▶ AIM OF THE EXERCISE
The records that follow are to be printed exactly, with no images.

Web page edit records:

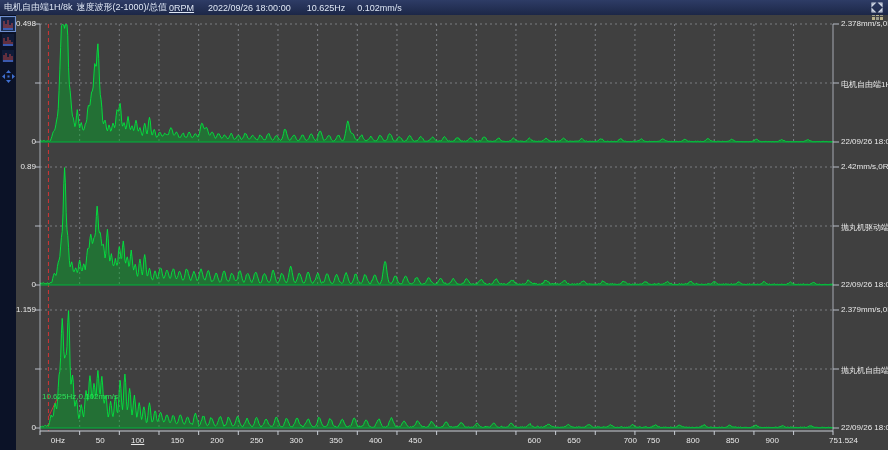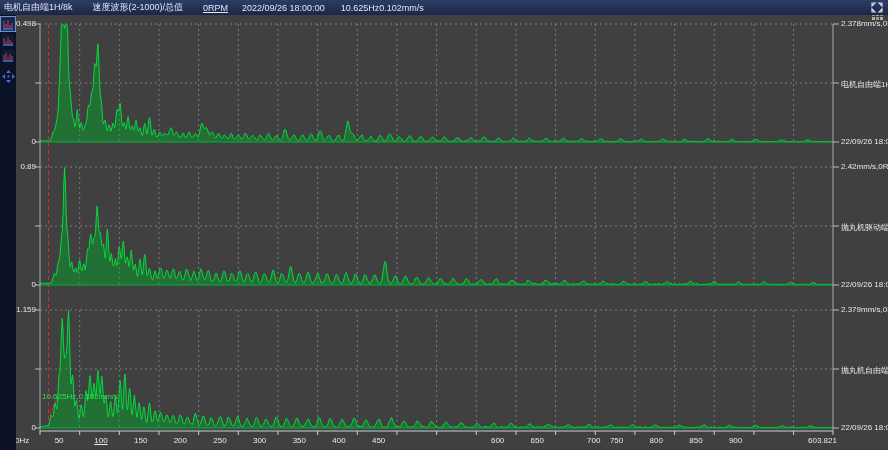--- a/index.html
+++ b/index.html
@@ -11,7 +11,7 @@
           display:flex;align-items:center;white-space:nowrap;z-index:5;}
   #header span{display:inline-block;}
   .h-title{margin-left:4px;}
-  .h-sig{margin-left:20px;}
+  .h-sig{margin-left:4px;}
   .h-rpm{margin-left:20px;text-decoration:underline;}
   .h-dt{margin-left:14px;}
   .h-fq{margin-left:16px;}

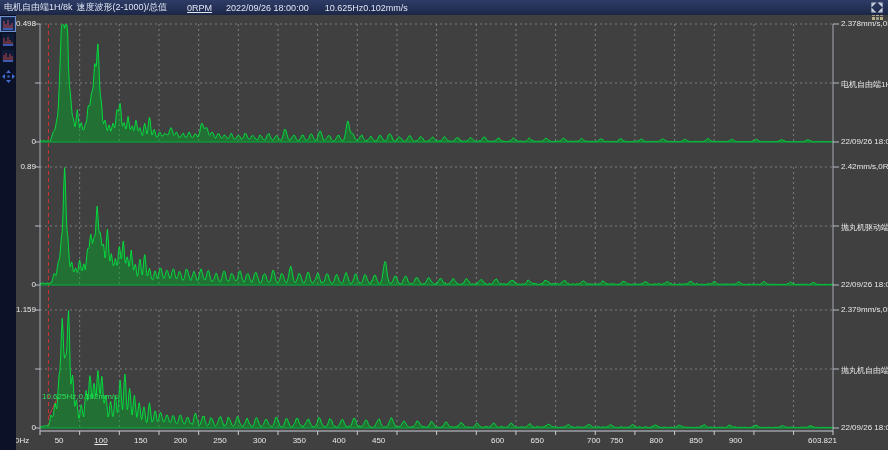--- a/index.html
+++ b/index.html
@@ -12,7 +12,7 @@
   #header span{display:inline-block;}
   .h-title{margin-left:4px;}
   .h-sig{margin-left:4px;}
-  .h-rpm{margin-left:20px;text-decoration:underline;}
+  .h-rpm{margin-left:2px;text-decoration:underline;}
   .h-dt{margin-left:14px;}
   .h-fq{margin-left:16px;}
   .h-amp{}

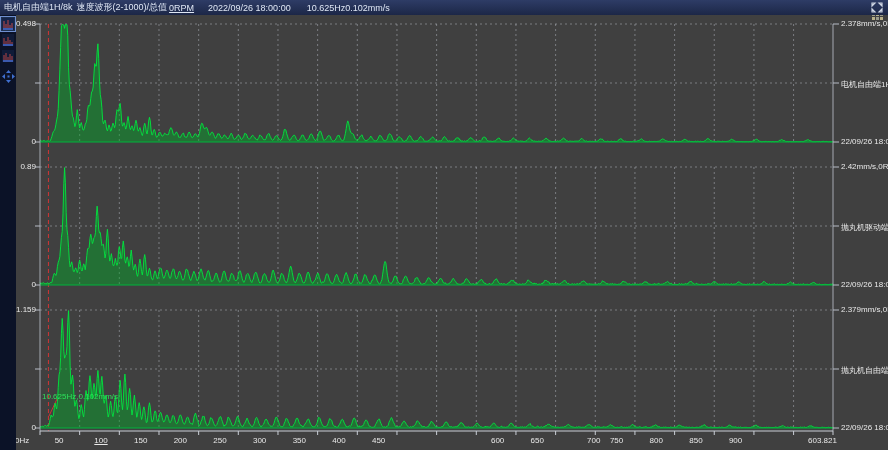--- a/index.html
+++ b/index.html
@@ -15,7 +15,7 @@
   .h-rpm{margin-left:2px;text-decoration:underline;}
   .h-dt{margin-left:14px;}
   .h-fq{margin-left:16px;}
-  .h-amp{}
+  .h-amp{margin-left:12px;}
   #fit-icon{position:absolute;right:4px;top:1px;width:14px;height:13px;cursor:pointer;}
   
   #sidebar{position:absolute;left:0;top:15px;width:16px;height:435px;background:#0b1227;z-index:4;}

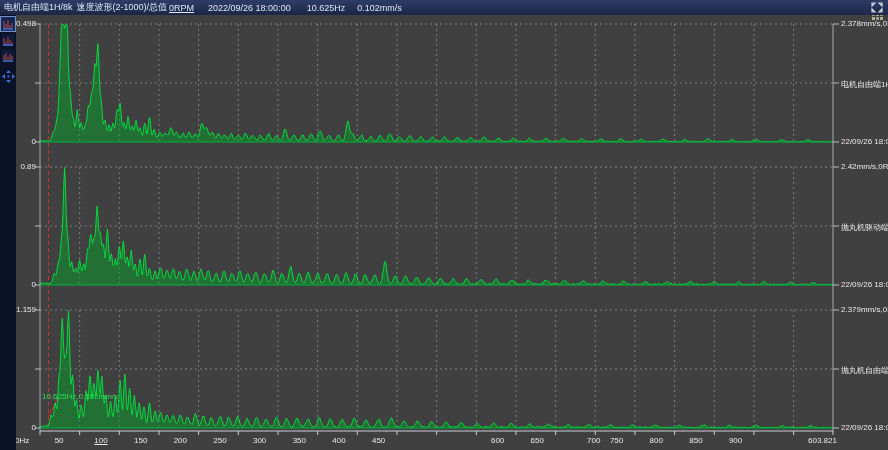--- a/index.html
+++ b/index.html
@@ -26,7 +26,7 @@
   
   .ylab{position:absolute;width:34px;text-align:right;color:#e8e8e8;font-size:8px;z-index:3;}
   .rlab{position:absolute;left:841px;width:47px;color:#e8e8e8;font-size:8px;white-space:nowrap;z-index:3;overflow:hidden;}
-  .xlab{position:absolute;width:50px;text-align:left;color:#e8e8e8;font-size:8px;z-index:3;}
+  .xlab{position:absolute;width:50px;text-align:right;color:#e8e8e8;font-size:8px;z-index:3;}
   #annotation{position:absolute;left:42px;top:392px;color:#2de05a;font-size:8px;z-index:3;white-space:nowrap;}
   #mini-grid-icon{position:absolute;left:872px;top:9px;width:12px;height:11px;z-index:4;
       background:

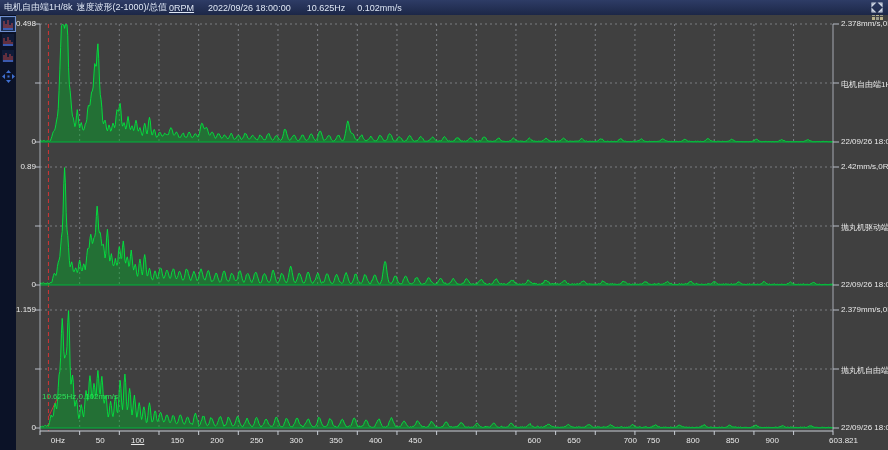--- a/index.html
+++ b/index.html
@@ -263,7 +263,7 @@
       <div class="xlab" style="left: 649.598px; top: 436px;">800</div>
       <div class="xlab" style="left: 689.26px; top: 436px;">850</div>
       <div class="xlab" style="left: 728.923px; top: 436px;">900</div>
-      <div class="xlab" style="left: 808px; top: 436px;">603.821</div>
+      <div class="xlab" style="left: 808px; top: 436px;">751.524</div>
     </div>
 </div>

▶ RESPONSE AREA
--- a/index.html
+++ b/index.html
@@ -11,7 +11,7 @@
           display:flex;align-items:center;white-space:nowrap;z-index:5;}
   #header span{display:inline-block;}
   .h-title{margin-left:4px;}
-  .h-sig{margin-left:20px;}
+  .h-sig{margin-left:4px;}
   .h-rpm{margin-left:20px;text-decoration:underline;}
   .h-dt{margin-left:14px;}
   .h-fq{margin-left:16px;}

--- a/index.html
+++ b/index.html
@@ -12,7 +12,7 @@
   #header span{display:inline-block;}
   .h-title{margin-left:4px;}
   .h-sig{margin-left:4px;}
-  .h-rpm{margin-left:20px;text-decoration:underline;}
+  .h-rpm{margin-left:2px;text-decoration:underline;}
   .h-dt{margin-left:14px;}
   .h-fq{margin-left:16px;}
   .h-amp{}

--- a/index.html
+++ b/index.html
@@ -15,7 +15,7 @@
   .h-rpm{margin-left:2px;text-decoration:underline;}
   .h-dt{margin-left:14px;}
   .h-fq{margin-left:16px;}
-  .h-amp{}
+  .h-amp{margin-left:12px;}
   #fit-icon{position:absolute;right:4px;top:1px;width:14px;height:13px;cursor:pointer;}
   
   #sidebar{position:absolute;left:0;top:15px;width:16px;height:435px;background:#0b1227;z-index:4;}

--- a/index.html
+++ b/index.html
@@ -26,7 +26,7 @@
   
   .ylab{position:absolute;width:34px;text-align:right;color:#e8e8e8;font-size:8px;z-index:3;}
   .rlab{position:absolute;left:841px;width:47px;color:#e8e8e8;font-size:8px;white-space:nowrap;z-index:3;overflow:hidden;}
-  .xlab{position:absolute;width:50px;text-align:left;color:#e8e8e8;font-size:8px;z-index:3;}
+  .xlab{position:absolute;width:50px;text-align:right;color:#e8e8e8;font-size:8px;z-index:3;}
   #annotation{position:absolute;left:42px;top:392px;color:#2de05a;font-size:8px;z-index:3;white-space:nowrap;}
   #mini-grid-icon{position:absolute;left:872px;top:9px;width:12px;height:11px;z-index:4;
       background:

--- a/index.html
+++ b/index.html
@@ -263,7 +263,7 @@
       <div class="xlab" style="left: 649.598px; top: 436px;">800</div>
       <div class="xlab" style="left: 689.26px; top: 436px;">850</div>
       <div class="xlab" style="left: 728.923px; top: 436px;">900</div>
-      <div class="xlab" style="left: 808px; top: 436px;">603.821</div>
+      <div class="xlab" style="left: 808px; top: 436px;">751.524</div>
     </div>
 </div>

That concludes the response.